#### STUDY MATERIAL ####

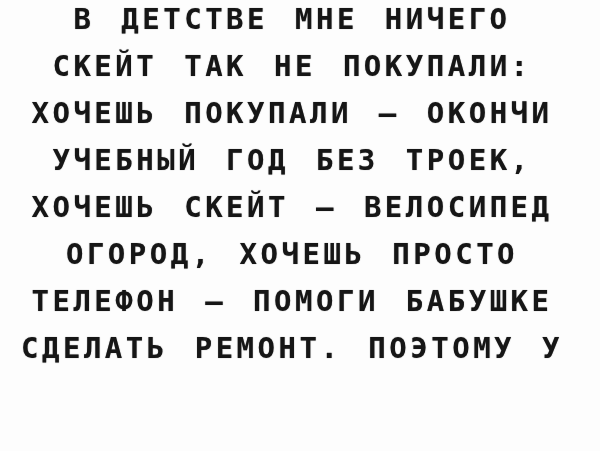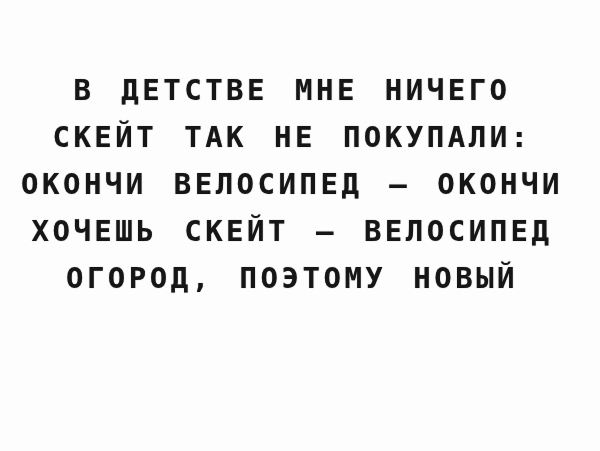"ОКОНЧИ ВЕЛОСИПЕД – ОКОНЧИ" span.meme-line { text: ОКОНЧИ ВЕЛОСИПЕД -> ХОЧЕШЬ ПОКУПАЛИ }
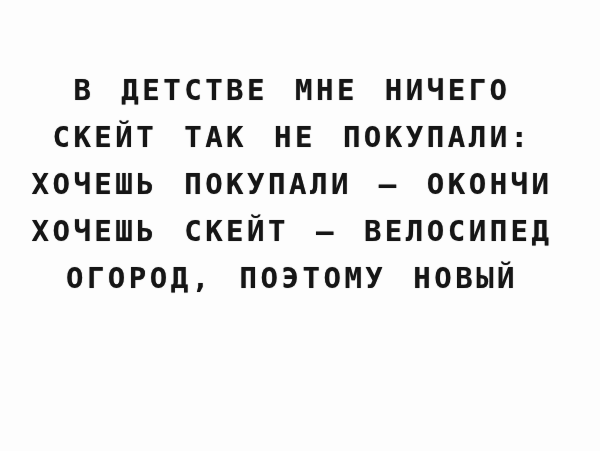"УЧЕБНЫЙ ГОД БЕЗ ТРОЕК," span.meme-line { html: none -> <span>УЧЕБНЫЙ ГОД БЕЗ ТРОЕК,</span> }
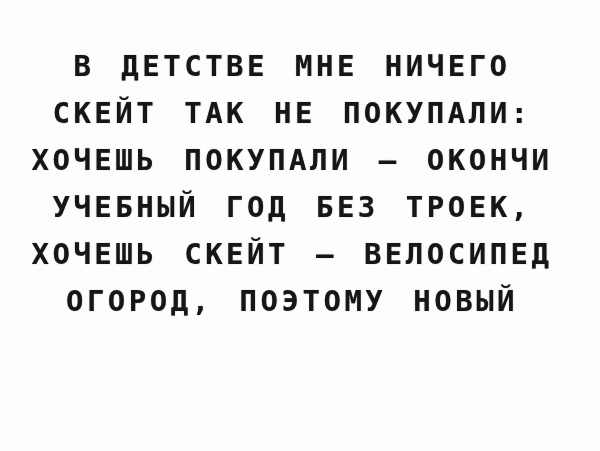"ОГОРОД, ПОЭТОМУ НОВЫЙ" span.meme-line { text: ПОЭТОМУ НОВЫЙ -> ХОЧЕШЬ ПРОСТО }
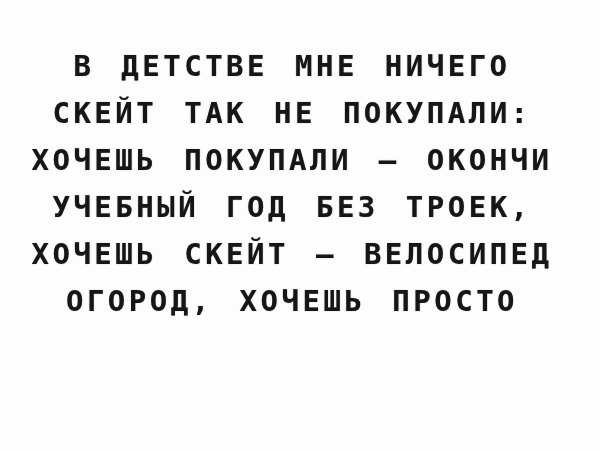"ТЕЛЕФОН – ПОМОГИ БАБУШКЕ" span.meme-line { html: none -> <span>ТЕЛЕФОН – ПОМОГИ БАБУШКЕ</span> }
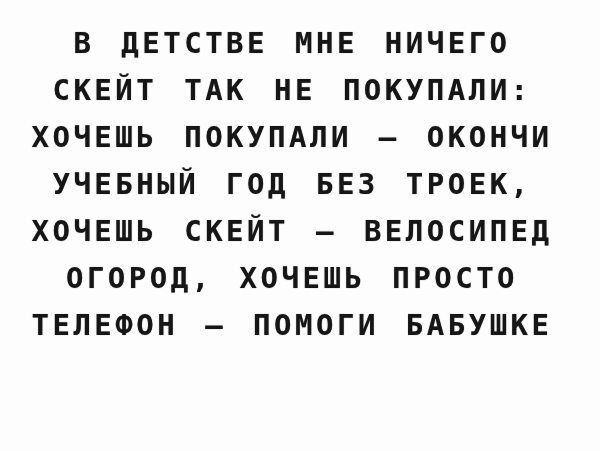"СДЕЛАТЬ РЕМОНТ. ПОЭТОМУ У" span.meme-line { html: none -> <span>СДЕЛАТЬ РЕМОНТ. ПОЭТОМУ У</span> }
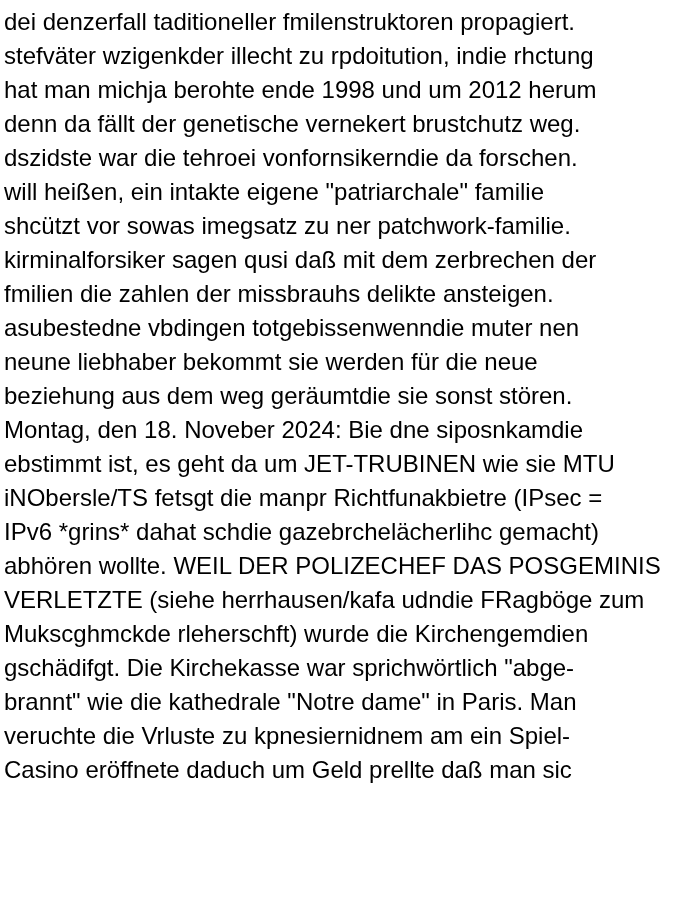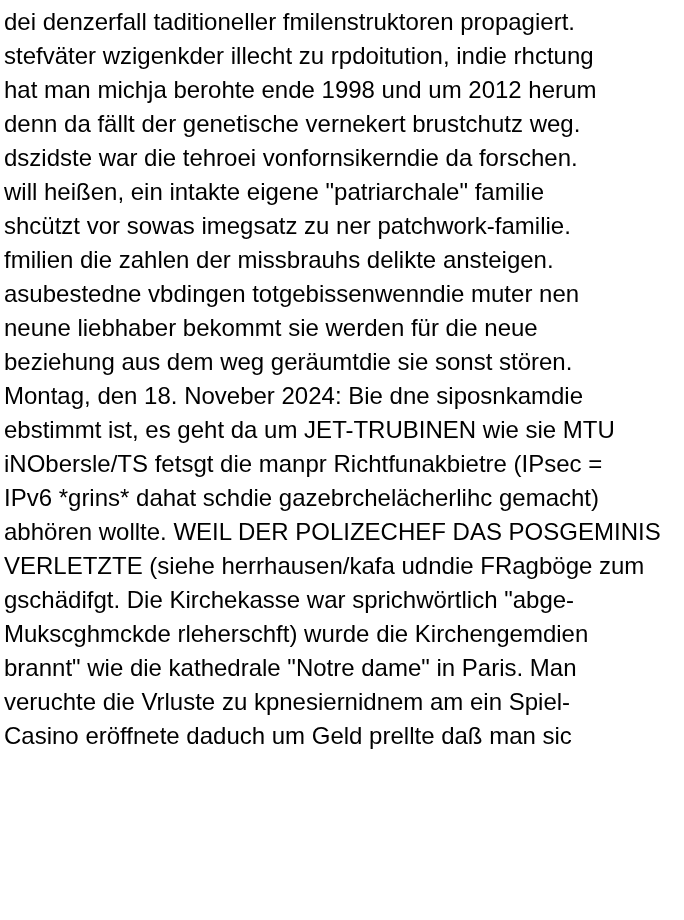"kirminalforsiker sagen qusi daß mit" div.text-line { html: none -> <div>kirminalforsiker sagen qusi daß mit dem zerbrechen der</div> }
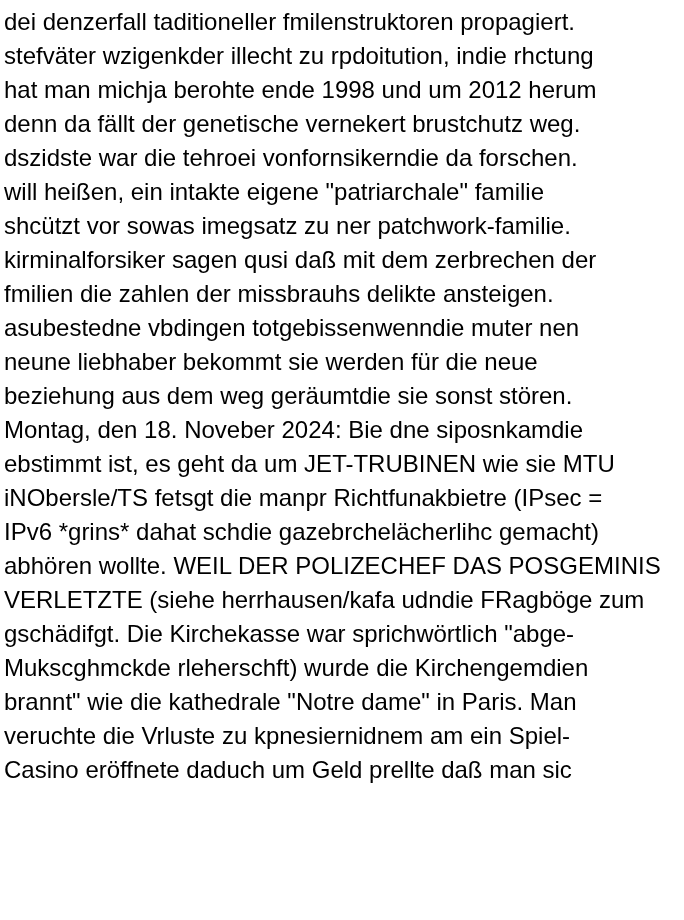"gschädifgt. Die Kirchekasse war" div.text-line { order: before "Mukscghmckde rleherschft) wurde die" -> after "Mukscghmckde rleherschft) wurde die" }
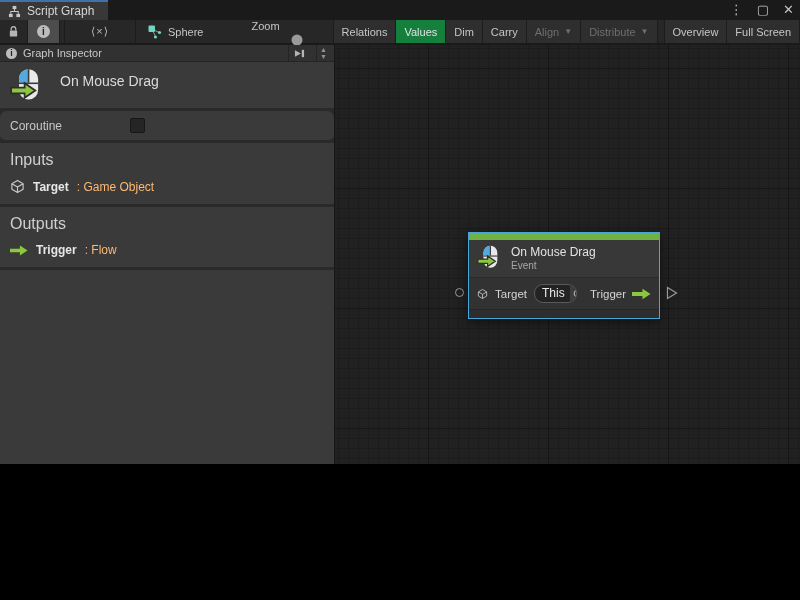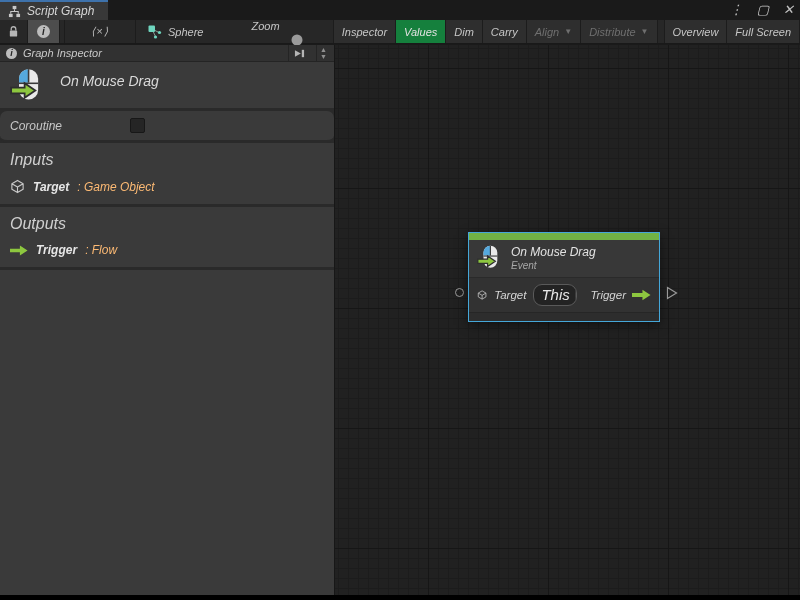"Script Graph" .app { font-style: italic -> none; height: 595px -> 464px }
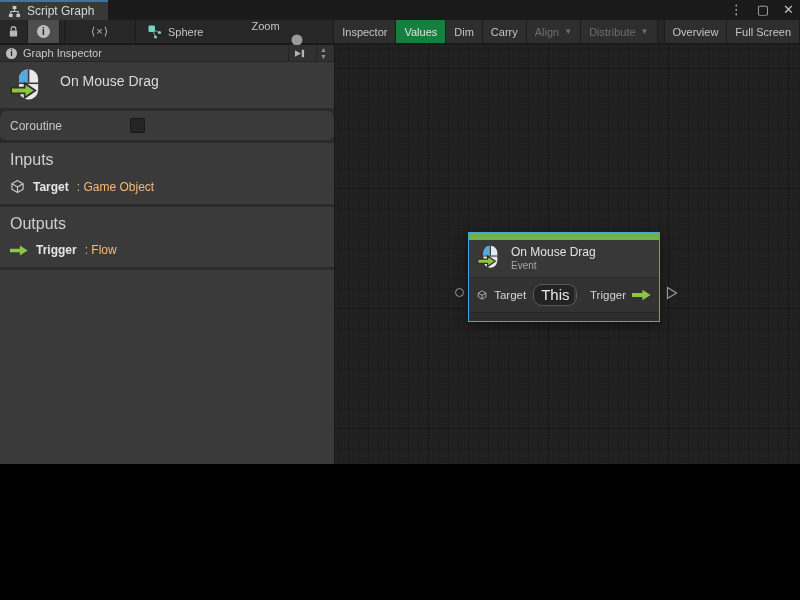"Inspector" span { text: Inspector -> Relations }
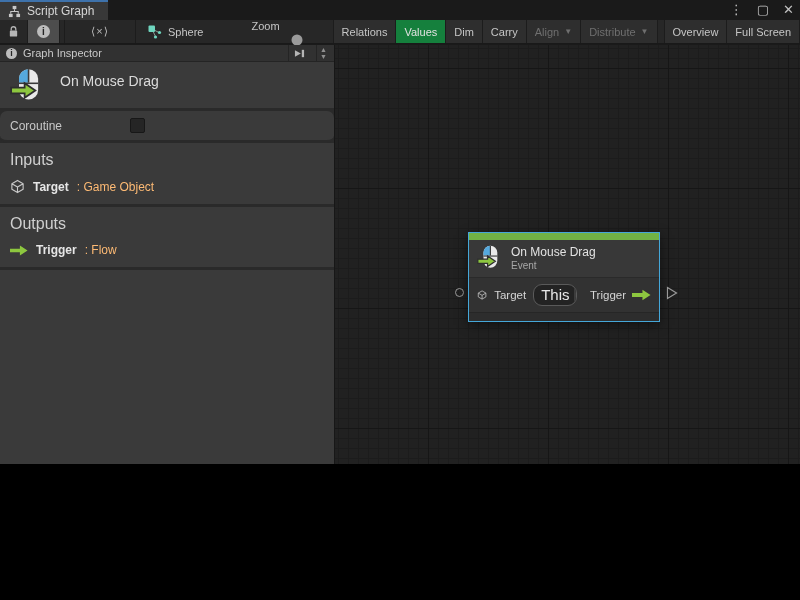"This" .chip-text { font-size: 15px -> 12px }
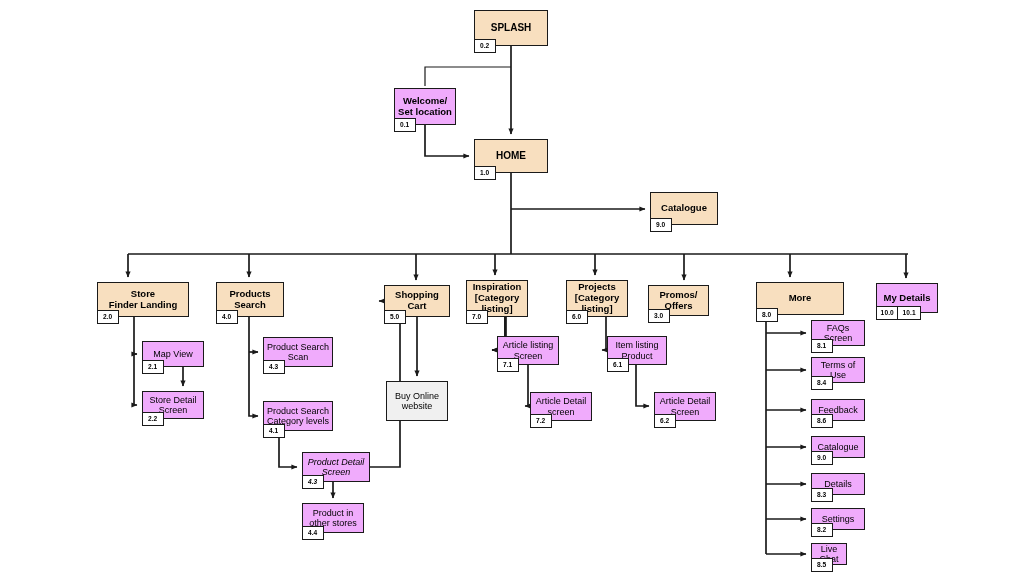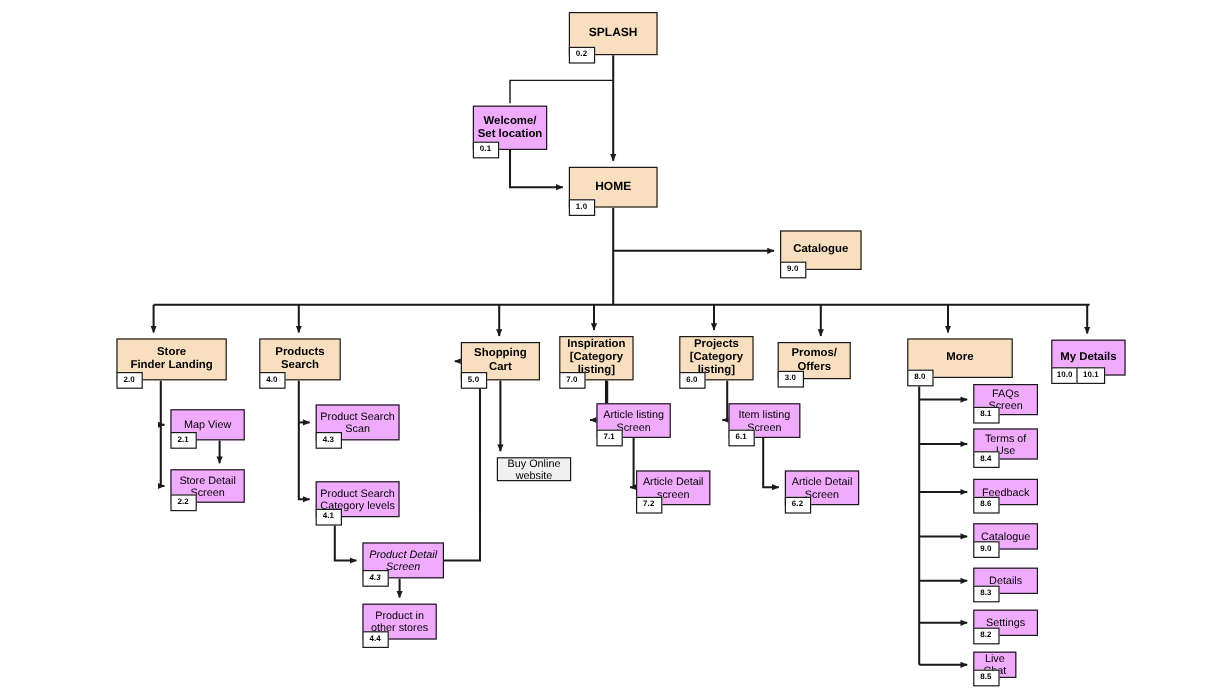"Item listing" span.label { text: Screen -> Product }
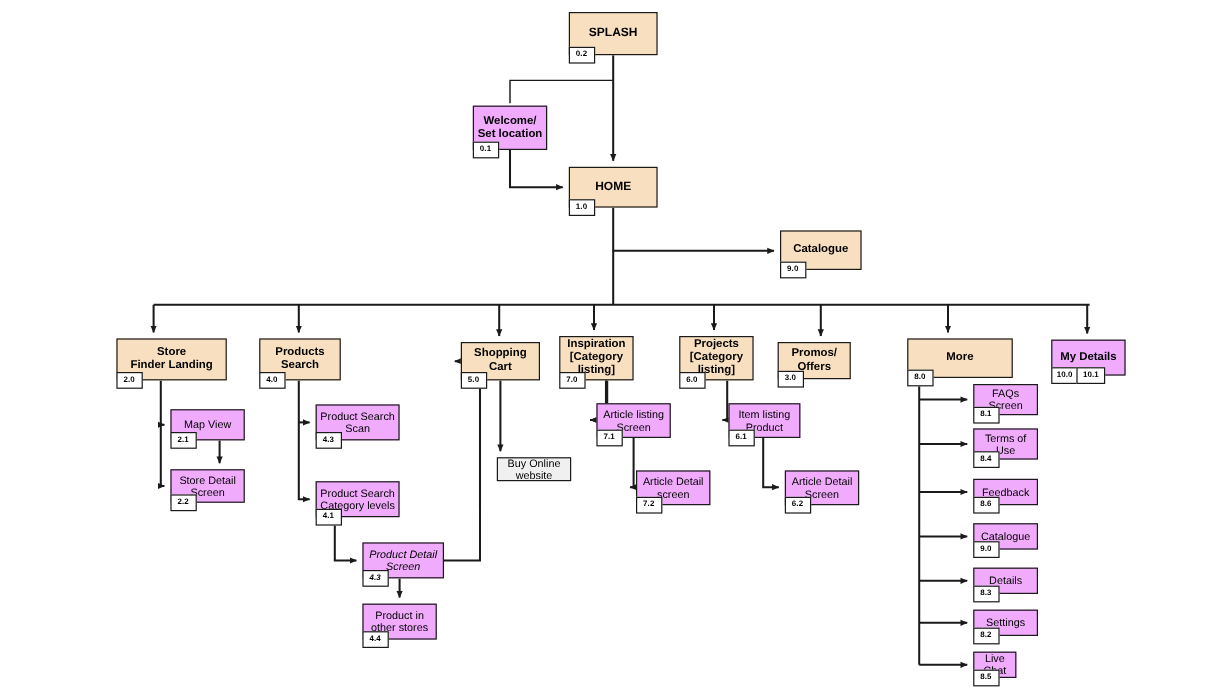"Buy Online" div.node { height: 20px -> 40px; margin-left: 28px -> none }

####

WORK INSTRUCTIONS :: Looking at the records above, extract only the lines from the one with "text: Inspector ->" through the last line, exactly, with the pictures left out.

TASK RESPONSE ::
"Inspector" span { text: Inspector -> Relations }
"This" .chip-text { font-size: 15px -> 12px }
"Item listing" span.label { text: Screen -> Product }
"Buy Online" div.node { height: 20px -> 40px; margin-left: 28px -> none }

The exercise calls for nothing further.